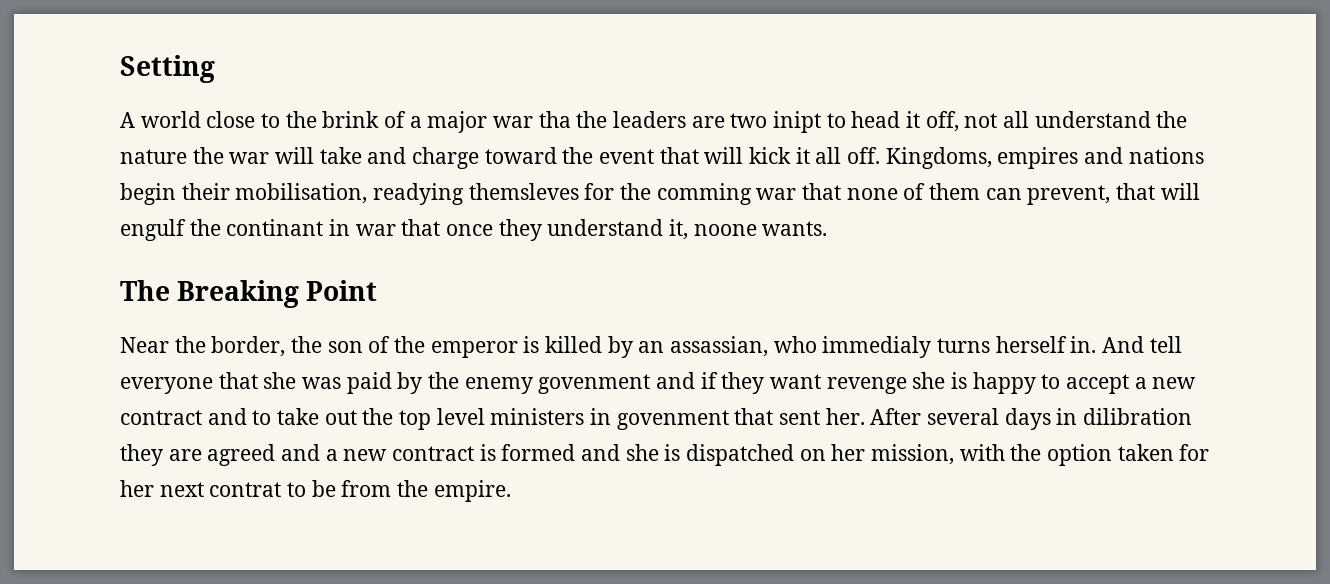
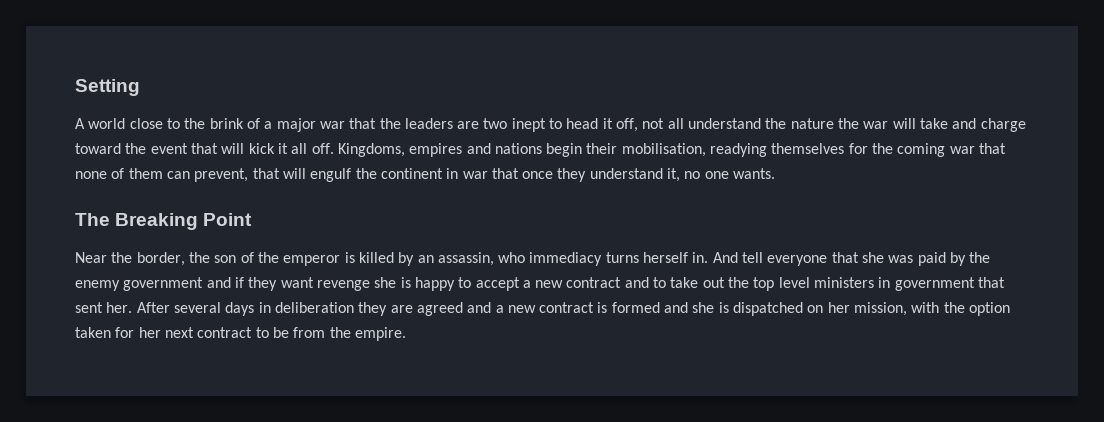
[538,111,571,128] tha -> [349,118,377,129] that
[773,111,822,133] inipt -> [511,118,546,132] inept
[468,183,579,200] themsleves -> [771,143,845,154] themselves
[656,183,752,205] comming -> [897,143,946,157] coming
[226,219,324,236] continant -> [380,168,443,179] continent
[693,224,757,236] noone -> [684,171,729,179] no one
[670,336,932,358] assassian, who immedialy -> [437,252,603,266] assassin, who immediacy
[538,374,651,394] govenment -> [123,277,204,291] government
[616,410,729,430] govenment -> [894,277,975,291] government
[1083,408,1193,425] dilibration -> [274,302,354,313] deliberation
[209,482,282,497] contrat -> [197,327,253,338] contract

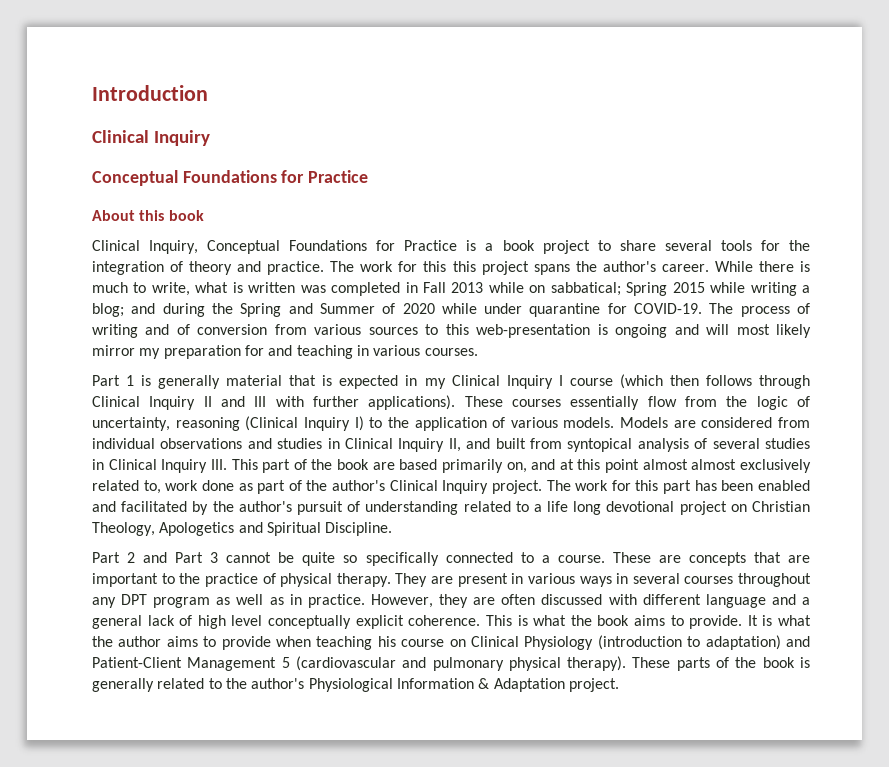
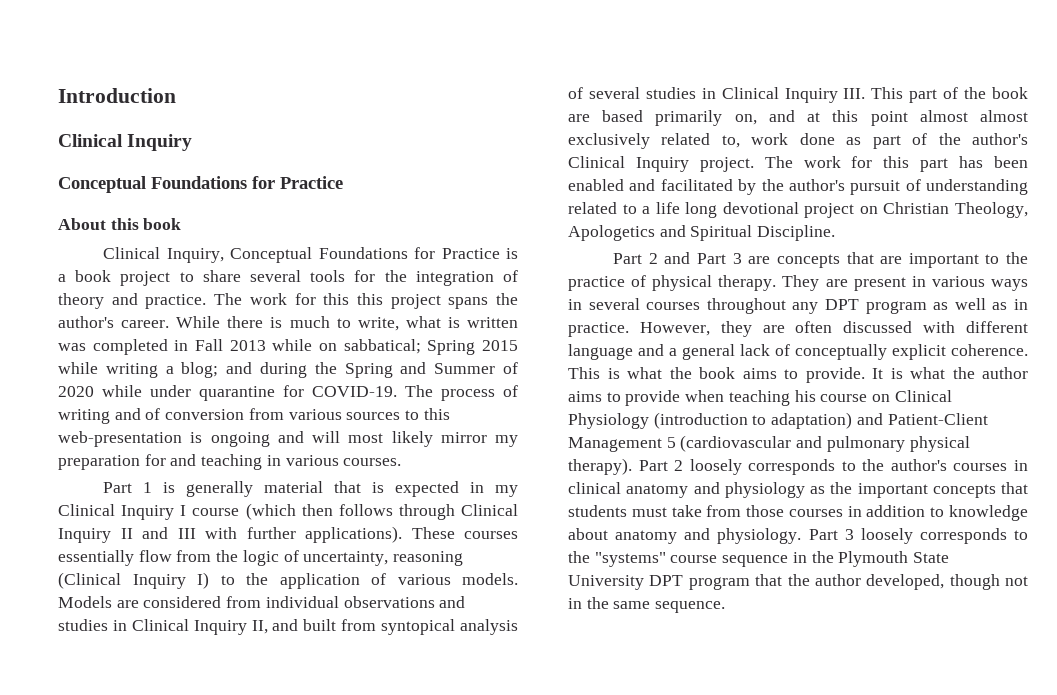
[226,552,651,566] cannot be quite so specifically connected to a course. These -> (742, 258) none
[197,615,263,629] high level -> (790, 350) none
[632,657,810,671] [92,678,619,692] These parts of the book is generally related to the author's Physiological Information & Adaptation project. -> [638,459,1028,475] [568,482,1028,498] [568,505,1028,521] [568,528,1028,544] [568,551,950,567] [568,574,1028,590] [568,597,726,613] Part 2 loosely corresponds to the author's courses in clinical anatomy and physiology as the important concepts that students must take from those courses in addition to knowledge about anatomy and physiology. Part 3 loosely corresponds to the "systems" course sequence in the Plymouth State University DPT program that the author developed, though not in the same sequence.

——————

Every record above should be set down exactly, with the pictures left out.

[538,111,571,128] tha -> [349,118,377,129] that
[773,111,822,133] inipt -> [511,118,546,132] inept
[468,183,579,200] themsleves -> [771,143,845,154] themselves
[656,183,752,205] comming -> [897,143,946,157] coming
[226,219,324,236] continant -> [380,168,443,179] continent
[693,224,757,236] noone -> [684,171,729,179] no one
[670,336,932,358] assassian, who immedialy -> [437,252,603,266] assassin, who immediacy
[538,374,651,394] govenment -> [123,277,204,291] government
[616,410,729,430] govenment -> [894,277,975,291] government
[1083,408,1193,425] dilibration -> [274,302,354,313] deliberation
[209,482,282,497] contrat -> [197,327,253,338] contract

[226,552,651,566] cannot be quite so specifically connected to a course. These -> (742, 258) none
[197,615,263,629] high level -> (790, 350) none
[632,657,810,671] [92,678,619,692] These parts of the book is generally related to the author's Physiological Information & Adaptation project. -> [638,459,1028,475] [568,482,1028,498] [568,505,1028,521] [568,528,1028,544] [568,551,950,567] [568,574,1028,590] [568,597,726,613] Part 2 loosely corresponds to the author's courses in clinical anatomy and physiology as the important concepts that students must take from those courses in addition to knowledge about anatomy and physiology. Part 3 loosely corresponds to the "systems" course sequence in the Plymouth State University DPT program that the author developed, though not in the same sequence.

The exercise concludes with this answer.